What is being asked:
A faithful transcription of all the records is required.

Provided records:
_____
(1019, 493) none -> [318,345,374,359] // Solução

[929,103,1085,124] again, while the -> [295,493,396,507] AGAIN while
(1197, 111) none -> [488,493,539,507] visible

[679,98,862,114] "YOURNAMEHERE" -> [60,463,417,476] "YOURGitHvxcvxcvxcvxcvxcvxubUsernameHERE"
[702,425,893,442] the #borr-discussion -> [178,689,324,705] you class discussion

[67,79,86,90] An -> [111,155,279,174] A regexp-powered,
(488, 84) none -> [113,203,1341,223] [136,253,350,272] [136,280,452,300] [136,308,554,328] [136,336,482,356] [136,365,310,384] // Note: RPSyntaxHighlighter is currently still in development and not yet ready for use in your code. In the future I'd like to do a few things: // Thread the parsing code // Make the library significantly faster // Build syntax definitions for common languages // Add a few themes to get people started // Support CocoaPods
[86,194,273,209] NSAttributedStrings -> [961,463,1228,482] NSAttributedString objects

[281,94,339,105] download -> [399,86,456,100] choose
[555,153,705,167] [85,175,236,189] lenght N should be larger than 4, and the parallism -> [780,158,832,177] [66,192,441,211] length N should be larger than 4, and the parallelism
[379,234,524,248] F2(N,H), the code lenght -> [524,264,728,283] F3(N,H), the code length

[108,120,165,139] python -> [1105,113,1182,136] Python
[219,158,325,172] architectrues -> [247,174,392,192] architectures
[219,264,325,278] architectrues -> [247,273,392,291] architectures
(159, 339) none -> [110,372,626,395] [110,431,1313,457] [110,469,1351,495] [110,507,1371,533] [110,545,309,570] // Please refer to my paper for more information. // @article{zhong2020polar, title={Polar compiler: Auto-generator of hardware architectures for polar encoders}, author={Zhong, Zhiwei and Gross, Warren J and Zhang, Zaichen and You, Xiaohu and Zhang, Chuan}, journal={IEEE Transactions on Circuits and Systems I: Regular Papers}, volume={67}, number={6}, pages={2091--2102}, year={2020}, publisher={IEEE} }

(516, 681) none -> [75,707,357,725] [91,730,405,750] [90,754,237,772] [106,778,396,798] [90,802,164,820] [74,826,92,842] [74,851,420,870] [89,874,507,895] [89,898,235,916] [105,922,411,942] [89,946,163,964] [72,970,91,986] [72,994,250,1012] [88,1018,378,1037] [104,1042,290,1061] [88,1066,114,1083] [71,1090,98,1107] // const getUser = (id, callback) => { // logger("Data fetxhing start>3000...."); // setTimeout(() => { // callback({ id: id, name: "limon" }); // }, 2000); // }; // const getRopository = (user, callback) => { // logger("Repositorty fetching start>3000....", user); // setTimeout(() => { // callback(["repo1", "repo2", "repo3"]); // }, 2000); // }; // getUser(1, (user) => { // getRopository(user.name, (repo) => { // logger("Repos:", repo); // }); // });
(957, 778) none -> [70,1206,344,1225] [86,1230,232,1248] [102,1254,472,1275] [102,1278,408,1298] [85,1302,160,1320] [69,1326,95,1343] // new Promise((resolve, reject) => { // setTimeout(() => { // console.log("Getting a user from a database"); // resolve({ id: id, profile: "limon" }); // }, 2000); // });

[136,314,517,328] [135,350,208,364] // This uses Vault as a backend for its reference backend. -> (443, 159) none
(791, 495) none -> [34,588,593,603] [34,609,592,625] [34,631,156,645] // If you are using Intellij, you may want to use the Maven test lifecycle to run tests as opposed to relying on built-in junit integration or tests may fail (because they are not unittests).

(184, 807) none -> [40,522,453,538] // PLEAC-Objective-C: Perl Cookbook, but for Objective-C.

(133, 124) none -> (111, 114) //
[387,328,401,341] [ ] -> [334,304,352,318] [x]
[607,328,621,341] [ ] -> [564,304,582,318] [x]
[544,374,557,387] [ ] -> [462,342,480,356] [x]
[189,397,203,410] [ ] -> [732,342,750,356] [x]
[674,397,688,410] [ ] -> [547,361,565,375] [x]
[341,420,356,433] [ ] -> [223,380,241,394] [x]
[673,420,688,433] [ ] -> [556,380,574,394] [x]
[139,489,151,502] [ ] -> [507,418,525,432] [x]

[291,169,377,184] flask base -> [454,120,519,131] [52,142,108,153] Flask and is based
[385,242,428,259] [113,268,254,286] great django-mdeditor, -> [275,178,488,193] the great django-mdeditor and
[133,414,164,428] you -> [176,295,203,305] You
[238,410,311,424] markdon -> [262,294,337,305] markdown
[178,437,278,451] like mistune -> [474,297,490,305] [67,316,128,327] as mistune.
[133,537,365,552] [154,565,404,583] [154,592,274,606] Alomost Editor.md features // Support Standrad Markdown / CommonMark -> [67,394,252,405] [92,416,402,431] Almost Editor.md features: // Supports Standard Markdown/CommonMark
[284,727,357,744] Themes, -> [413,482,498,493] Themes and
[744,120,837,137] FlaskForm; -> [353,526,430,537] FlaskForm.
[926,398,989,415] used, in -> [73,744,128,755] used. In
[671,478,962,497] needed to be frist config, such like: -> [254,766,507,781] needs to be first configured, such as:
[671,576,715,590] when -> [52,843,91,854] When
_____
Result of the task:
(1019, 493) none -> [318,345,374,359] // Solução

[929,103,1085,124] again, while the -> [295,493,396,507] AGAIN while
(1197, 111) none -> [488,493,539,507] visible

[679,98,862,114] "YOURNAMEHERE" -> [60,463,417,476] "YOURGitHvxcvxcvxcvxcvxcvxubUsernameHERE"
[702,425,893,442] the #borr-discussion -> [178,689,324,705] you class discussion

[67,79,86,90] An -> [111,155,279,174] A regexp-powered,
(488, 84) none -> [113,203,1341,223] [136,253,350,272] [136,280,452,300] [136,308,554,328] [136,336,482,356] [136,365,310,384] // Note: RPSyntaxHighlighter is currently still in development and not yet ready for use in your code. In the future I'd like to do a few things: // Thread the parsing code // Make the library significantly faster // Build syntax definitions for common languages // Add a few themes to get people started // Support CocoaPods
[86,194,273,209] NSAttributedStrings -> [961,463,1228,482] NSAttributedString objects

[281,94,339,105] download -> [399,86,456,100] choose
[555,153,705,167] [85,175,236,189] lenght N should be larger than 4, and the parallism -> [780,158,832,177] [66,192,441,211] length N should be larger than 4, and the parallelism
[379,234,524,248] F2(N,H), the code lenght -> [524,264,728,283] F3(N,H), the code length

[108,120,165,139] python -> [1105,113,1182,136] Python
[219,158,325,172] architectrues -> [247,174,392,192] architectures
[219,264,325,278] architectrues -> [247,273,392,291] architectures
(159, 339) none -> [110,372,626,395] [110,431,1313,457] [110,469,1351,495] [110,507,1371,533] [110,545,309,570] // Please refer to my paper for more information. // @article{zhong2020polar, title={Polar compiler: Auto-generator of hardware architectures for polar encoders}, author={Zhong, Zhiwei and Gross, Warren J and Zhang, Zaichen and You, Xiaohu and Zhang, Chuan}, journal={IEEE Transactions on Circuits and Systems I: Regular Papers}, volume={67}, number={6}, pages={2091--2102}, year={2020}, publisher={IEEE} }

(516, 681) none -> [75,707,357,725] [91,730,405,750] [90,754,237,772] [106,778,396,798] [90,802,164,820] [74,826,92,842] [74,851,420,870] [89,874,507,895] [89,898,235,916] [105,922,411,942] [89,946,163,964] [72,970,91,986] [72,994,250,1012] [88,1018,378,1037] [104,1042,290,1061] [88,1066,114,1083] [71,1090,98,1107] // const getUser = (id, callback) => { // logger("Data fetxhing start>3000...."); // setTimeout(() => { // callback({ id: id, name: "limon" }); // }, 2000); // }; // const getRopository = (user, callback) => { // logger("Repositorty fetching start>3000....", user); // setTimeout(() => { // callback(["repo1", "repo2", "repo3"]); // }, 2000); // }; // getUser(1, (user) => { // getRopository(user.name, (repo) => { // logger("Repos:", repo); // }); // });
(957, 778) none -> [70,1206,344,1225] [86,1230,232,1248] [102,1254,472,1275] [102,1278,408,1298] [85,1302,160,1320] [69,1326,95,1343] // new Promise((resolve, reject) => { // setTimeout(() => { // console.log("Getting a user from a database"); // resolve({ id: id, profile: "limon" }); // }, 2000); // });

[136,314,517,328] [135,350,208,364] // This uses Vault as a backend for its reference backend. -> (443, 159) none
(791, 495) none -> [34,588,593,603] [34,609,592,625] [34,631,156,645] // If you are using Intellij, you may want to use the Maven test lifecycle to run tests as opposed to relying on built-in junit integration or tests may fail (because they are not unittests).

(184, 807) none -> [40,522,453,538] // PLEAC-Objective-C: Perl Cookbook, but for Objective-C.

(133, 124) none -> (111, 114) //
[387,328,401,341] [ ] -> [334,304,352,318] [x]
[607,328,621,341] [ ] -> [564,304,582,318] [x]
[544,374,557,387] [ ] -> [462,342,480,356] [x]
[189,397,203,410] [ ] -> [732,342,750,356] [x]
[674,397,688,410] [ ] -> [547,361,565,375] [x]
[341,420,356,433] [ ] -> [223,380,241,394] [x]
[673,420,688,433] [ ] -> [556,380,574,394] [x]
[139,489,151,502] [ ] -> [507,418,525,432] [x]

[291,169,377,184] flask base -> [454,120,519,131] [52,142,108,153] Flask and is based
[385,242,428,259] [113,268,254,286] great django-mdeditor, -> [275,178,488,193] the great django-mdeditor and
[133,414,164,428] you -> [176,295,203,305] You
[238,410,311,424] markdon -> [262,294,337,305] markdown
[178,437,278,451] like mistune -> [474,297,490,305] [67,316,128,327] as mistune.
[133,537,365,552] [154,565,404,583] [154,592,274,606] Alomost Editor.md features // Support Standrad Markdown / CommonMark -> [67,394,252,405] [92,416,402,431] Almost Editor.md features: // Supports Standard Markdown/CommonMark
[284,727,357,744] Themes, -> [413,482,498,493] Themes and
[744,120,837,137] FlaskForm; -> [353,526,430,537] FlaskForm.
[926,398,989,415] used, in -> [73,744,128,755] used. In
[671,478,962,497] needed to be frist config, such like: -> [254,766,507,781] needs to be first configured, such as:
[671,576,715,590] when -> [52,843,91,854] When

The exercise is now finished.